En préparant cette présentation de Botticelli et en consultant les différentes sources qui m'ont servies à sa composition, il m'est revenu à l'esprit ces vers d’un poème de Nerval

" modulant tour à tour sur la lyre d'Orphée
les soupirs de la sainte et les cris de la fée "
(el desdichado)

Les pinceaux ont remplacé la lyre d'Apollon, la sainte a le visage de la Vierge et la fée s'est incarnée en Vénus, mais il ne faut voir dans l’œuvre de Botticelli aucune opposition, mais plutôt 2 figures complémentaires de la grâce
Cette unité a d'abord un visage, celui de cette Simonetta Vespucci, la plus belle femme de son temps,ce visage que l'on retrouve dans tant de ses tableaux, comme dans ce portrait de Piero di Cosimo



Surtout, nous ne devons pas chercher une tension entre une vision païenne et une autre chrétienne, Botticelli, comme tous les hommes de son temps et même un peu plus qu'eux, avait une foi profonde et lui et ses contemporains ne voyaient dans l'Antiquité païenne qu'une anticipation de l’avènement du christianisme.
Sa Vénus a la pudeur et l'innocence d'une sainte et ses saintes sont drapées à l'antique, dans un mouvement qui dévoile les corps autant qu'il les dérobe à la vue.
Enfin, il faut renoncer à toute tentative de classification, aujourd'hui dépassée, de Botticelli dans une sorte de mouvement ascendant ou de marche triomphale qui mènerait de la barbarie du Moyen âge à la lumière de la Renaissance.
Les courants artistiques, littéraires et philosophiques sont enchevêtrés de manière bien trop complexes pour qu'une simple progression chronologique puisse en rendre compte

Jacques Belhassen

I/ Botticelli ou l'art de la chorégraphie et de l'intensification du mouvement,

« Dès 1905, l’auteur [Warburg parle de lui-même] avait été conforté dans ses tentatives par la lecture du texte d’Osthoff sur la fonction supplétive dans la langue indo-germanique ; il y était démontré, en résumé, que certains adjectifs ou certains verbes peuvent, dans leurs formes comparatives ou conjuguées, subir un changement de radical, sans que l’idée de l’identité énergétique de la qualité ou de l’action exprimées en souffrît ; au contraire, bien que l’identité formelle du vocable de base eût de fait disparu, l’introduction de l’élément étranger ne faisait qu’intensifier la signification primitive On retrouve, mutatis mutandis, un processus analogue dans le domaine de la langue gestuelle qui structure les œuvres d’art , quand on voit par exemple une Ménade grecque apparaître sous les traits de la Salomé dansante de la Bible, ou quand Ghirlandaio, pour représenter une servante apportant son panier de fruits, emprunte très délibérément le geste d’une Victoire figurée sur un arc de triomphe romain  »
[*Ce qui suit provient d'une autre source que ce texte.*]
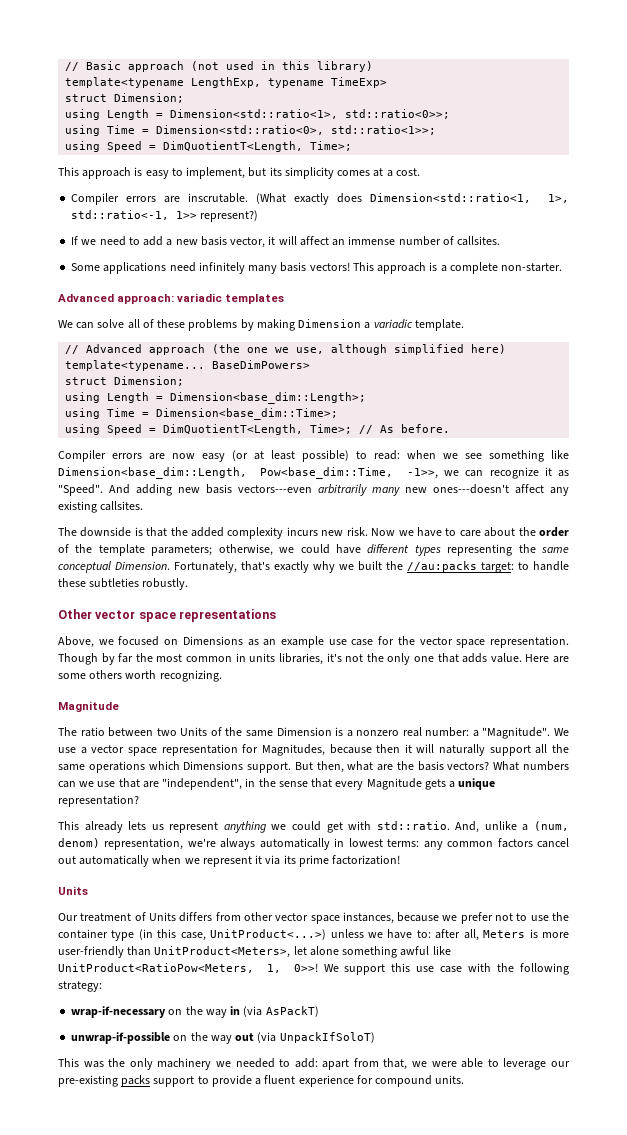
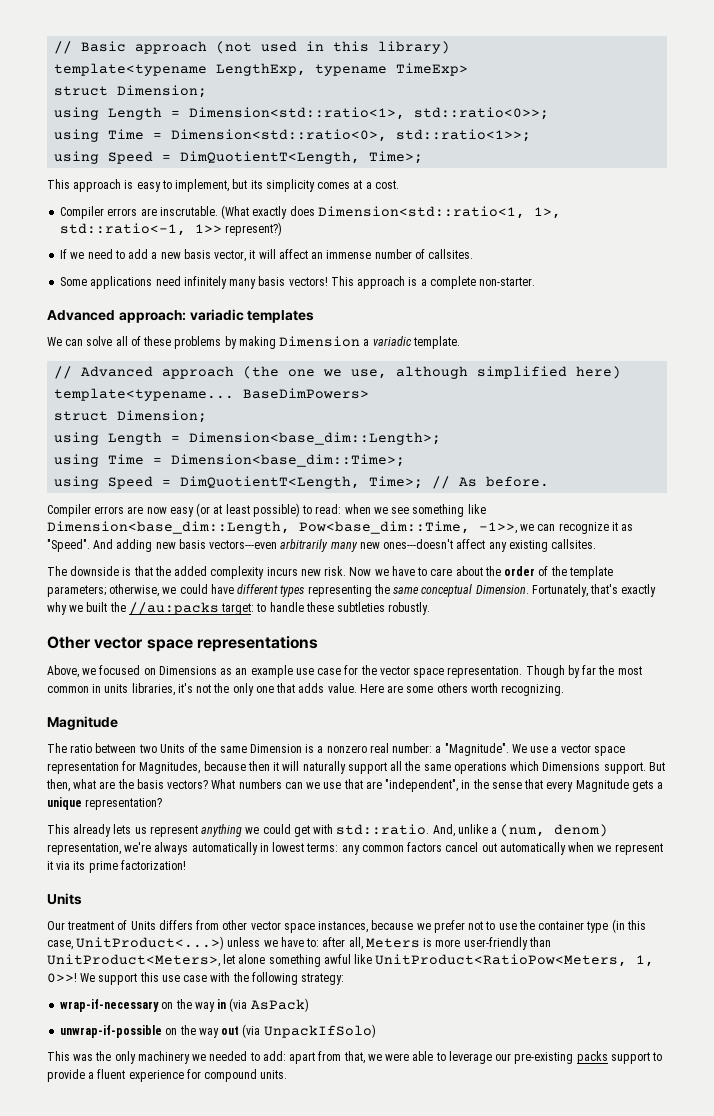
- wrap-if-necessary on the way in (via AsPackT)
+ wrap-if-necessary on the way in (via AsPack)
- unwrap-if-possible on the way out (via UnpackIfSoloT)
+ unwrap-if-possible on the way out (via UnpackIfSolo)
Domenico Ghirlandaio - Birth of St John the Baptist détail








Bref, c’est l’étrangeté qui prend ici le pouvoir d’intensifier un geste présent en le vouant au temps fantomal des survivances. C’est l’étrangeté qui, dans la collision anachronique du Maintenant (la servante) et de l’Autrefois (la Victoire), ouvre au style son futur même, sa capacité à changer et à se reformer entièrement


Le pas de la nymphe

Que fait, dans La Naissance de Vénus, l’Heure (ou la Grâce) avec sa robe dans le vent et sa grande cape mouvementée ? Un iconographe attentif à la storia dira qu’elle accueille Vénus sur le rivage et lui tend un vêtement pour couvrir sa nudité. Warburg dira, de plus, qu’elle danse à la droite du tableau. Que font Zéphyr et Chloris (ou Aura) ? Warburg dira – outre qu’il sont à l’origine d’une brise poussant la coquille de Vénus vers le rivage – qu’ils dansent, enlacés, fussent-ils en l’air. Que fait Vénus elle-même ? Elle danse immobile devant nous, c’est-à-dire qu’elle fait de sa simple pose une chorégraphie du corps exposé. Que font les personnages du Printemps ? Ils dansent tous. Que font les servantes de Ghirlandaio dans le cycle de Santa Maria Novella, à part verser de l’eau dans une cruche ou apporter un plateau de fruits ? Elles dansent aussi, centrales à la dynamique de l’image, autant qu’elles passent, marginales à la distribution des personnages dans le thème iconographique.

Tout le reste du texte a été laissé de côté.